Employment minister Tony McNulty said the figures were “very disappointing” and predicted things would “get worse before they get better”. The unemployment rate was 6.1% for the three months to the end of November, compared with 5.2% in the same period of 2007.

It is the highest jobless rate since the three months to the end of April 1999. There were 225,000 redundancies in the three month period, which is the highest level since the figure began being compiled in 1995. “This is a very rapid pace of job shedding,” said Alan Clarke at BNP Paribas. “It is still very early days in this recession and there is plenty of bad news in the pipeline.”

Already Sterling has weakened by about 1% across the board.

Dollar Rate 7 year Low
Sterling’s slide has continued, with the pound falling close to $1.37, as concerns about the UK economy and the banking sector intensified. Sterling fell as low as $1.3715, its weakest level against the dollar since mid-2001.

The pound also weakened against the euro, with the single currency now worth 94 pence.
Banking shares took a further hit on Wednesday, with Barclays sliding more than 20% to a 24-year low. Shares in Lloyds Banking Group, which now includes HBOS, were 17% lower at 37p.
The declines followed sharp falls in finance-related stocks in the US, amid renewed concern about the health of the global banking system. Royal Bank of Scotland, however, was up 5% at 10.8 pence.

Also, Brittania are to merge with the Co-Op, creating the UK’s biggest customer owned bank. They hope their ethical approach will stand them in good stead through the banking crisis. I hope so as I bank with both of them!

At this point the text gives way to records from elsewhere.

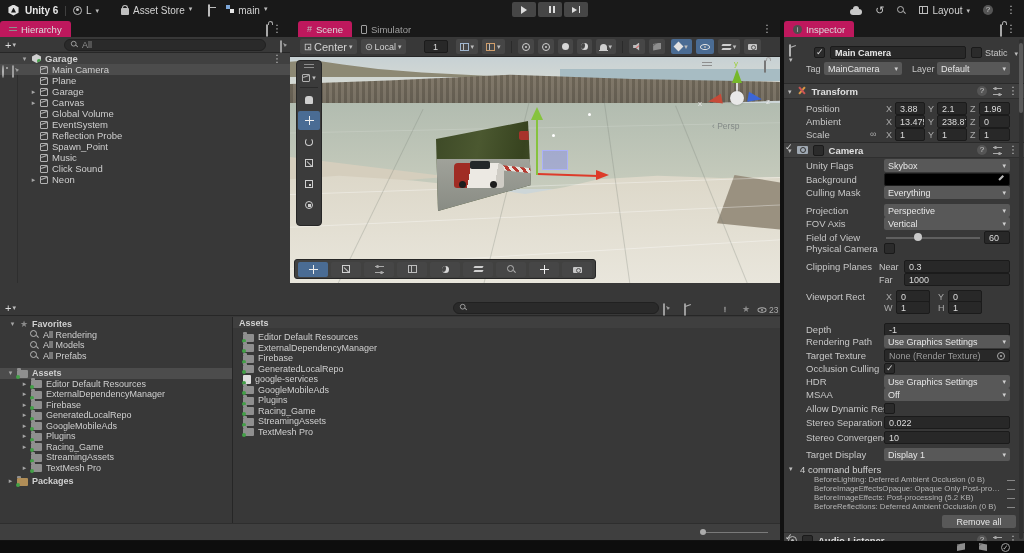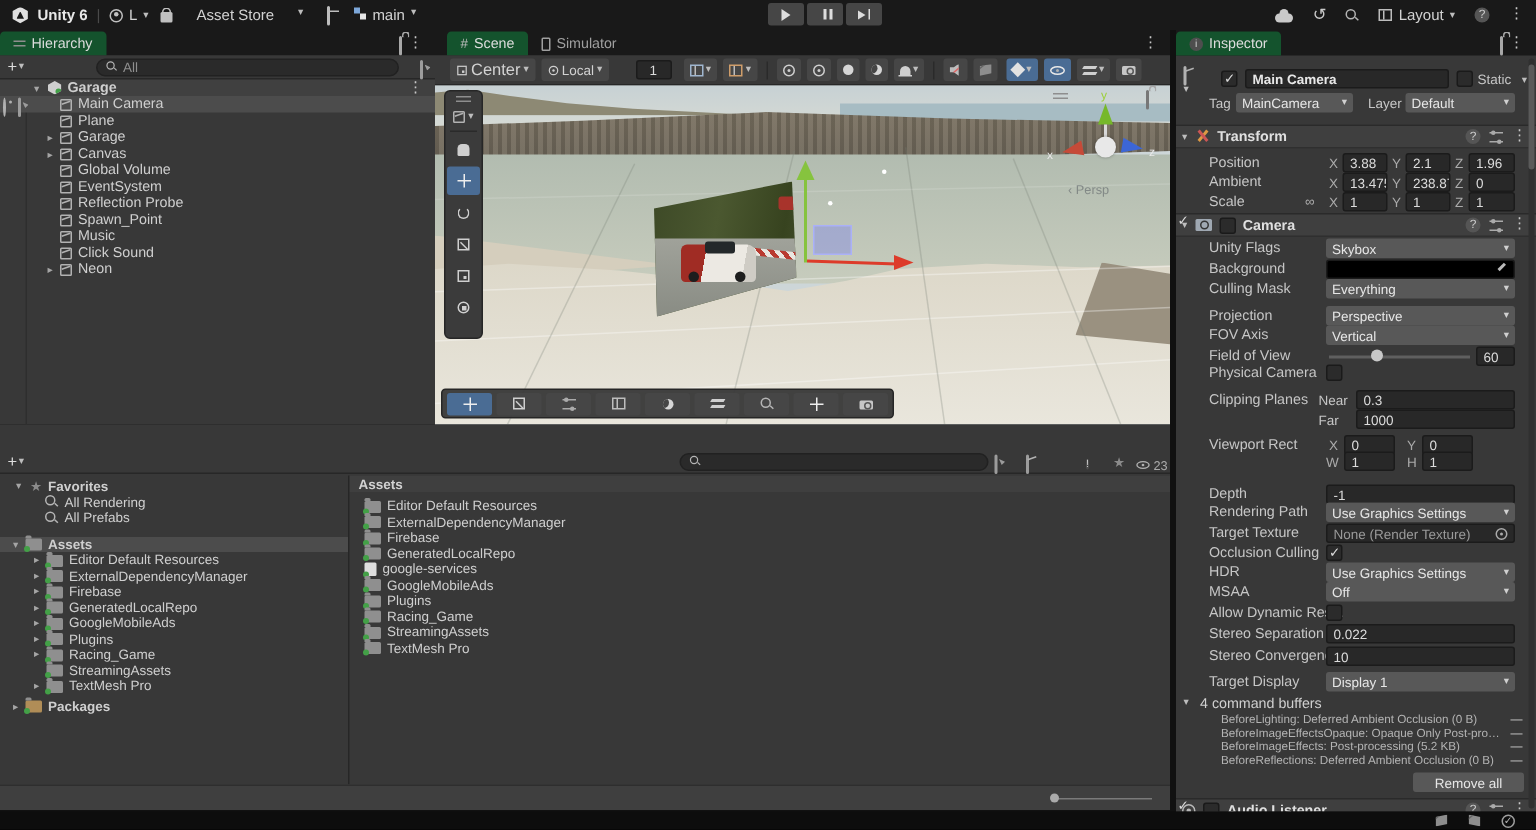--- a/index.html
+++ b/index.html
@@ -142,7 +142,7 @@
       <span>L</span>
       <span class="car">▾</span>
     </span>
-    <span style="display:flex;align-items:flex-start;gap:16px;margin-left:2px">
+    <span style="display:flex;align-items:flex-start;gap:4px;margin-left:16px">
       <span class="i-bag"></span>
       <span>Asset Store</span>
       <span class="car">▾</span>

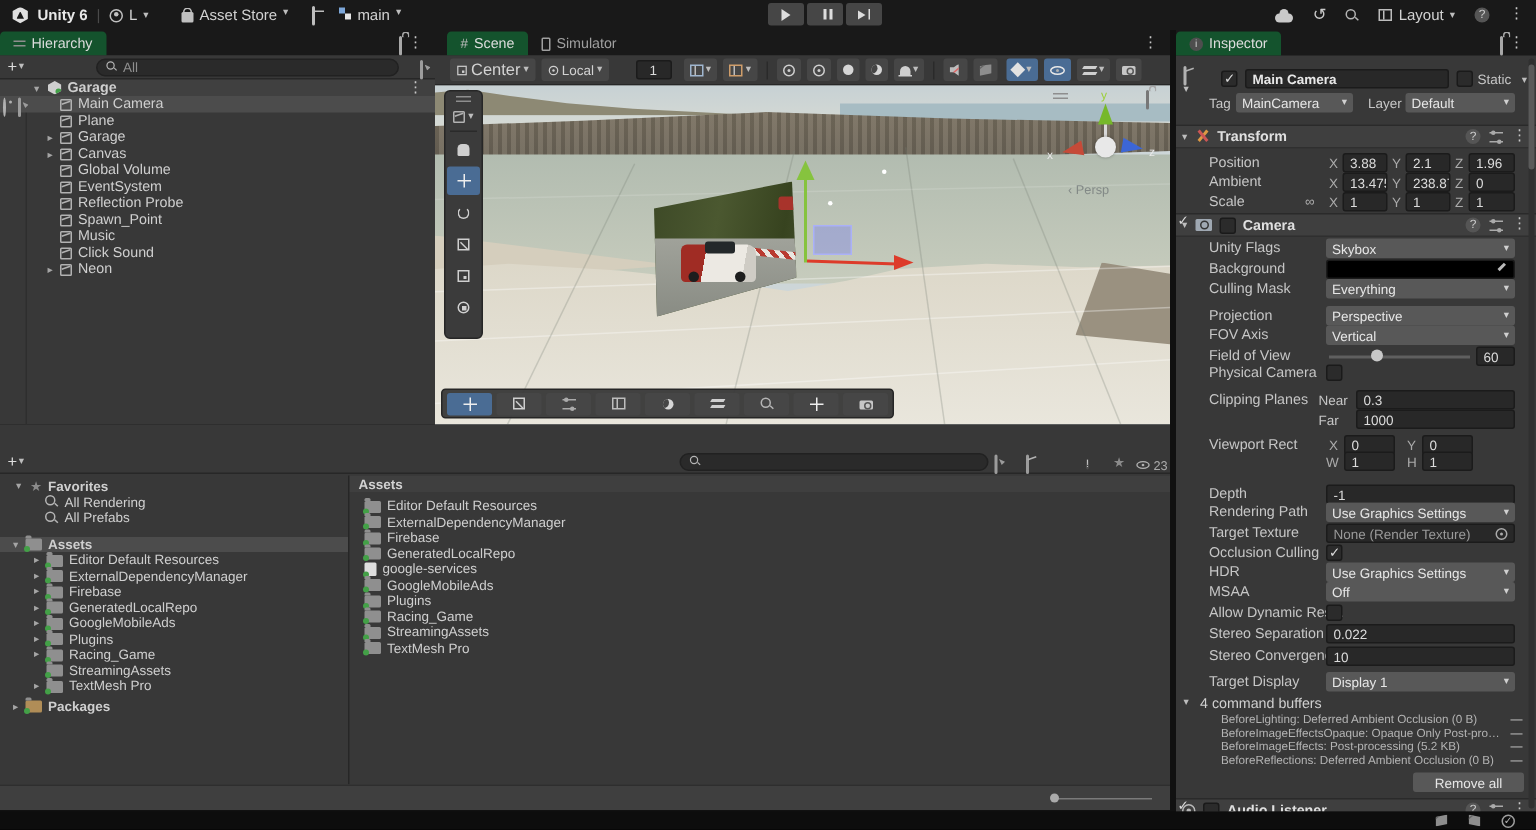--- a/index.html
+++ b/index.html
@@ -11,7 +11,7 @@
 .kebab{color:#c8c8c8;font-size:10px;line-height:1}
 .tabbar{position:absolute;left:0;right:0;top:0;height:17px;background:#191919;display:flex;align-items:flex-end}
 .tab{height:16px;display:flex;align-items:center;gap:4px;padding:0 9px;color:#9f9f9f;font-size:9.5px;white-space:nowrap}
-.tab.active{background:#14532d;color:#dcdcdc;border-radius:3px 3px 0 0}
+.tab.active{background:#be185d;color:#dcdcdc;border-radius:3px 3px 0 0}
 .panel{position:absolute;background:#383838}
 .toolrow{position:absolute;left:0;right:0;height:16px;background:#383838;border-bottom:1px solid #272727;display:flex;align-items:center}
 .srch{display:flex;align-items:center;gap:3px;background:#2a2a2a;border:1px solid #212121;border-radius:8px;height:12px;padding:0 5px;color:#8f8f8f;font-size:9px}

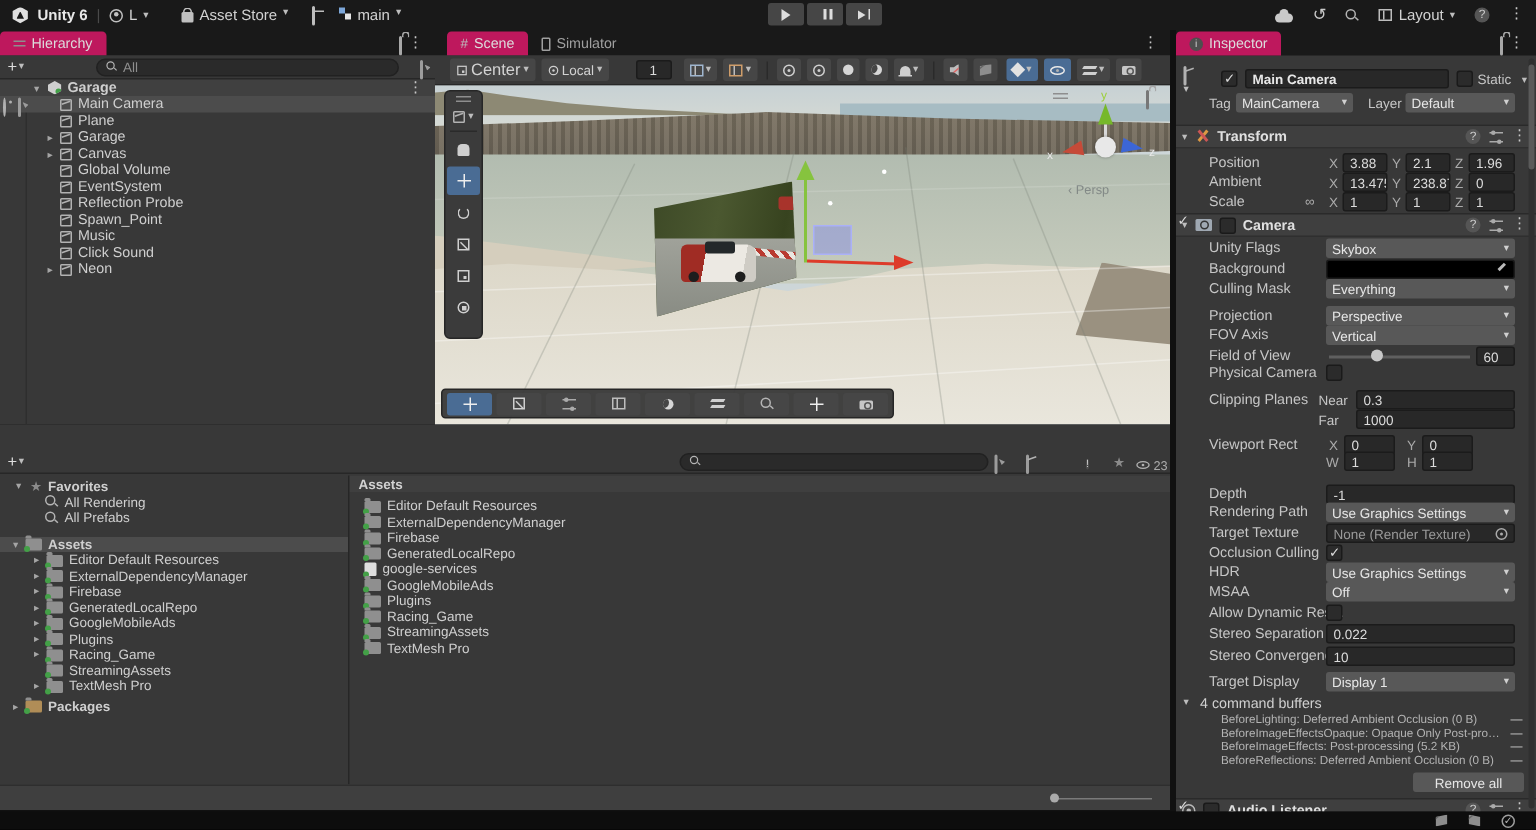--- a/index.html
+++ b/index.html
@@ -480,6 +480,10 @@
         </div>
       <div class="prow">
           <span style="margin-left:30px" class="i-mag"></span>
+          <span>All Models</span>
+        </div>
+      <div class="prow">
+          <span style="margin-left:30px" class="i-mag"></span>
           <span>All Prefabs</span>
         </div>
       <div class="prow" style="margin-top:7px;background:#4c4c4c">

More bad news tomorrow, probably! If you have a currency requirement, sitting on the fence is risly in the current climate. Nobody knows which way rates may go, but certainly the UK economic position is extremely weak at the moment. More bad news is likely to hit the pound further.

“I would urge you to sell any sterling you might have. The UK is finished” said Jim Rodgers, chairman of Singapore-based Rogers Holdings, in an interview with Bloomberg Television. Evfen the deputy director of the Bank of Engalnd said ion the last few days what the next step is in fighting the economic slowdown. His reply? We cross our fingers.

Crossing fingers does not sound like a sound economic tool to me. Worrying times.